McGinnis: A little looney

Written by Jeff McGinnis | | jmcginnis@toledofreepress.com

Yes, his name really is Andy Looney.

It seems too perfect for this quirky designer of numerous off-the-wall and wildly entertaining tabletop games to have such an offbeat name, one that can even act as a riff on a famously cantankerous television commentator. But in an interview with Toledo Free Press Star, Looney — creator of the wildly popular card game “Fluxx” and many more titles — set the record straight.

“My whole life, people have asked. I was born a Looney. I love my name. And I do feel that having the name I grew up with helped craft my personality. With a name like mine, you either grow up loving it and really making it part of you, or you change it.”

Watching Looney at work, it’s clear which path he chose. When he’s explaining one of his games to an audience — whether live or via one of his YouTube videos — his manic enthusiasm is infectious and fun. He makes you want to play just by sheer force of will. He’s so perfect in his role, in fact, that it comes as a bit of a surprise that he became a game designer almost by accident.

Looney

“My vision for myself in college was that I would become a writer. And an early short story I wrote was this kind of postmodern fiction thing that was kinda slightly shifted out of reality. So rather than having people playing Hearts or playing cards, I wanted something a bit more exotic,” Looney said.

“So I imagined this board game played with these little pyramid-shaped gaming pieces that you would play without a board, and without even taking turns. And the people who read the story were so taken by this that they ended up encouraging me to create a real game based off the imaginary game.”

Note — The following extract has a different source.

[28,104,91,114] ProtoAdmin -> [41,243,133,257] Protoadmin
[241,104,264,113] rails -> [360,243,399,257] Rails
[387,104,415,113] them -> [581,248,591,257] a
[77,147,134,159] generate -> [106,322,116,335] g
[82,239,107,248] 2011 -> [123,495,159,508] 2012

Those pyramids — sometimes called “Icehouse pieces,” after the game that sired them — became Looney’s first breakout hit as a game designer. It’s not just that he created a game, but that he created an entire gaming system — more games using the basic pyramid pieces are being invented all the time, hundreds by Looney’s count.

“Because it is so unusual, it’s hard for people to get their brain around it, sometimes. It’s hard to sell people on the idea of a game system when they don’t have anything to compare it to,” he said. “The one thing I always compare it to is a regular deck of playing cards. Just as with regular playing cards you can play everything from Poker to Bridge to Go Fish to War to Crazy Eights to 52-card pickup to just building a house out of cards, so it is with the pyramids. Every kind of game is imaginable with those pyramids.”

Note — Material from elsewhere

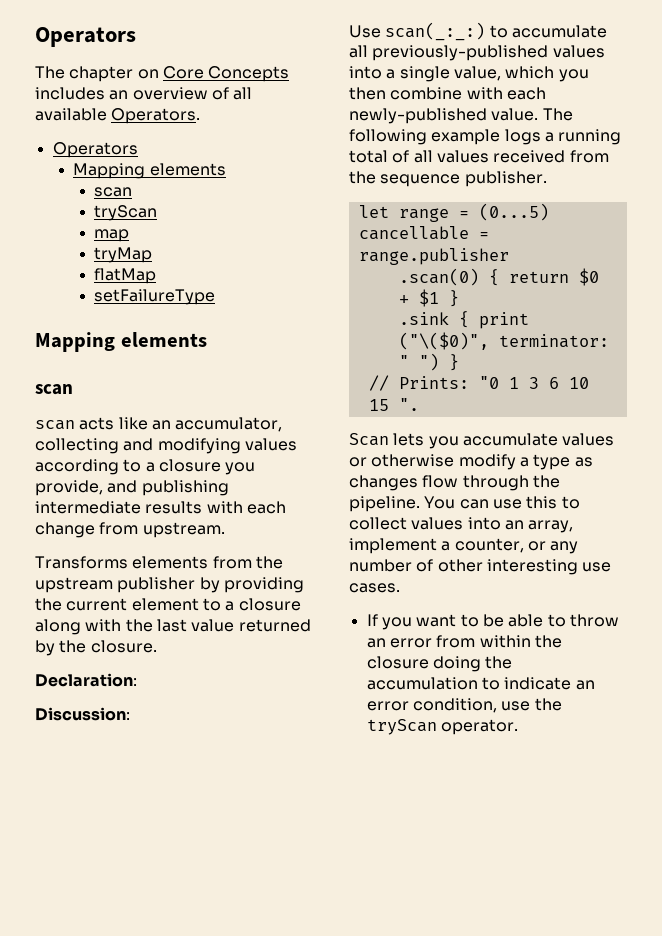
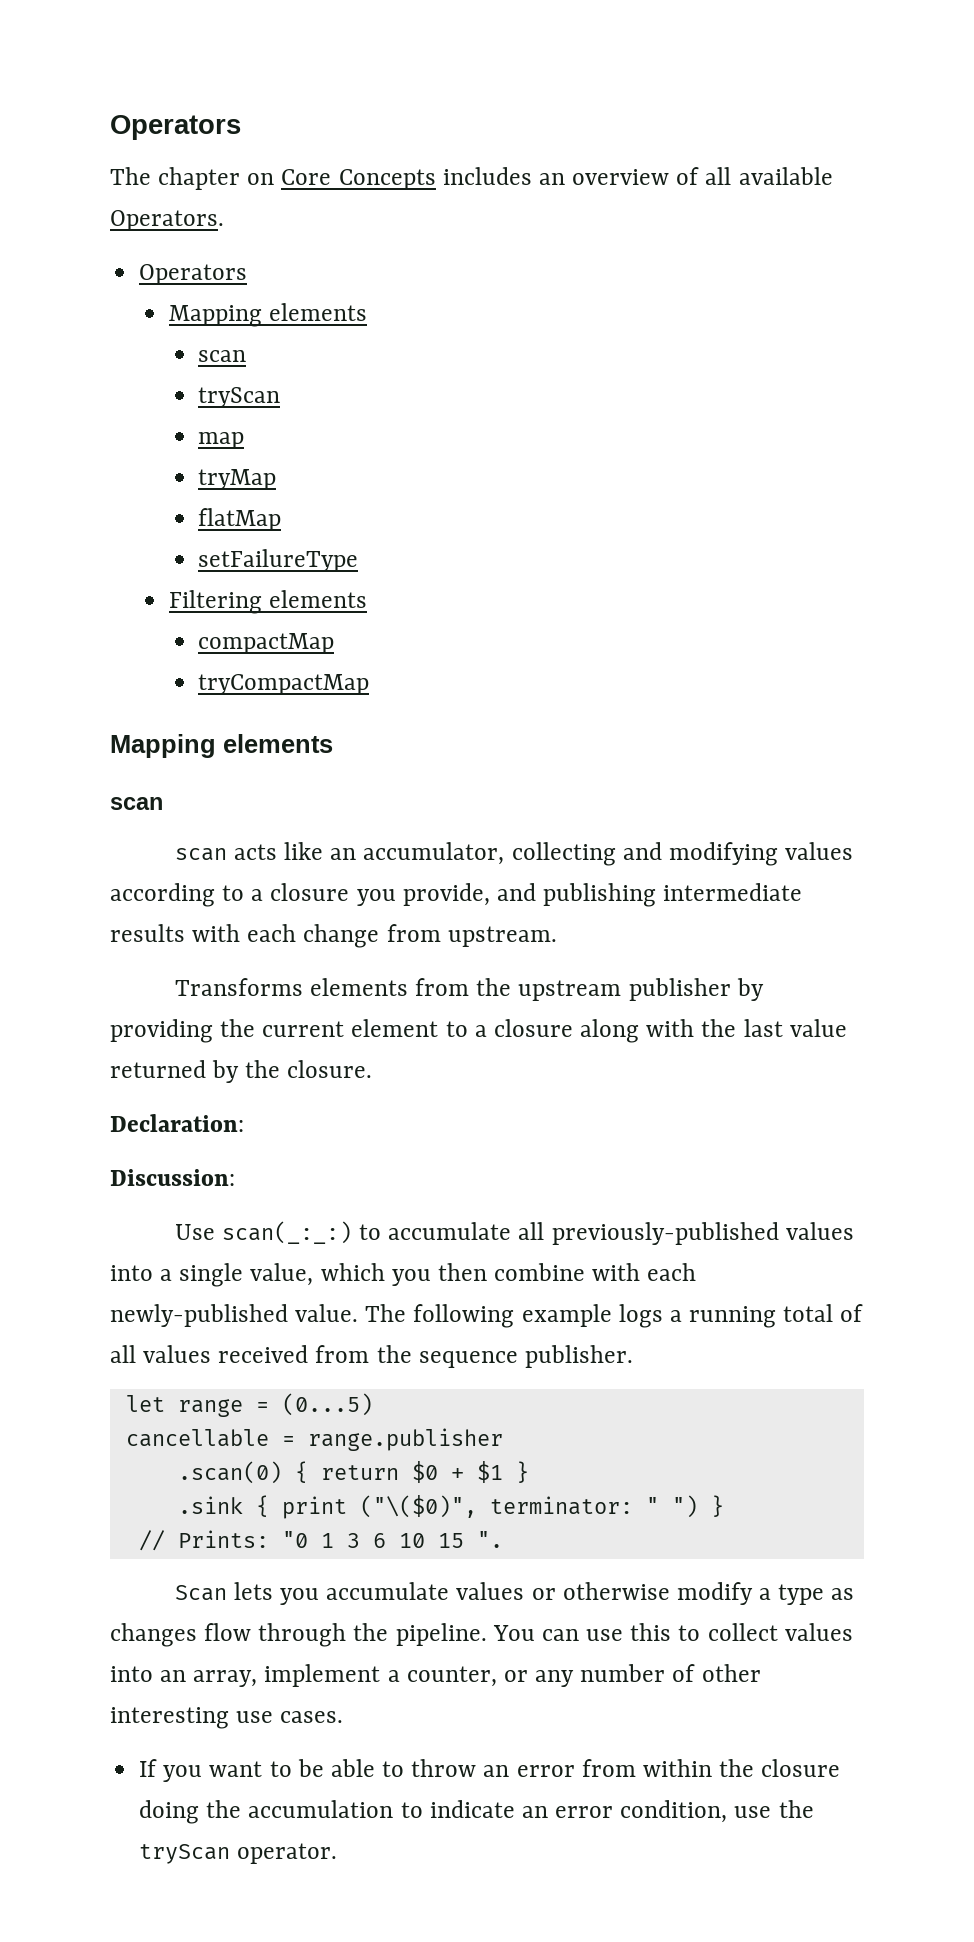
(216, 297) none -> [168,590,367,614] [198,633,335,654] [198,674,370,695] // Filtering elements // compactMap // tryCompactMap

The pyramid pieces are one of several success stories out of Looney Labs, the game company Looney founded with his wife Kristin. Continuing the mad scientist theme, the two met while working at NASA. Looney’s programming made it into space onboard the Hubble Space Telescope.

“You can look at my work and see the handwriting of a computer programmer all over it. The whole Fluxx engine is basically … my whole way of thinking about it is that human beings are kind of like the computer hardware that I program for now, and a deck of Fluxx cards is the software,” Looney said.

“It’s the instructions that the group will follow; it’s the code that they will step through. And, like a program, every error condition needs to be trapped and taken care of, all the possible ways that the game can run need to be accounted for and thought through, so everything is properly handled, so it doesn’t ‘crash.’”

Fluxx — billed as a card game with “ever-changing rules” — is far and away Looney Labs’ biggest hit, with nearly a dozen editions and variations of the game on the market. Like most of Looney’s products, the game’s rules take a bit of getting used to — but once you do, they become second nature and ridiculously entertaining.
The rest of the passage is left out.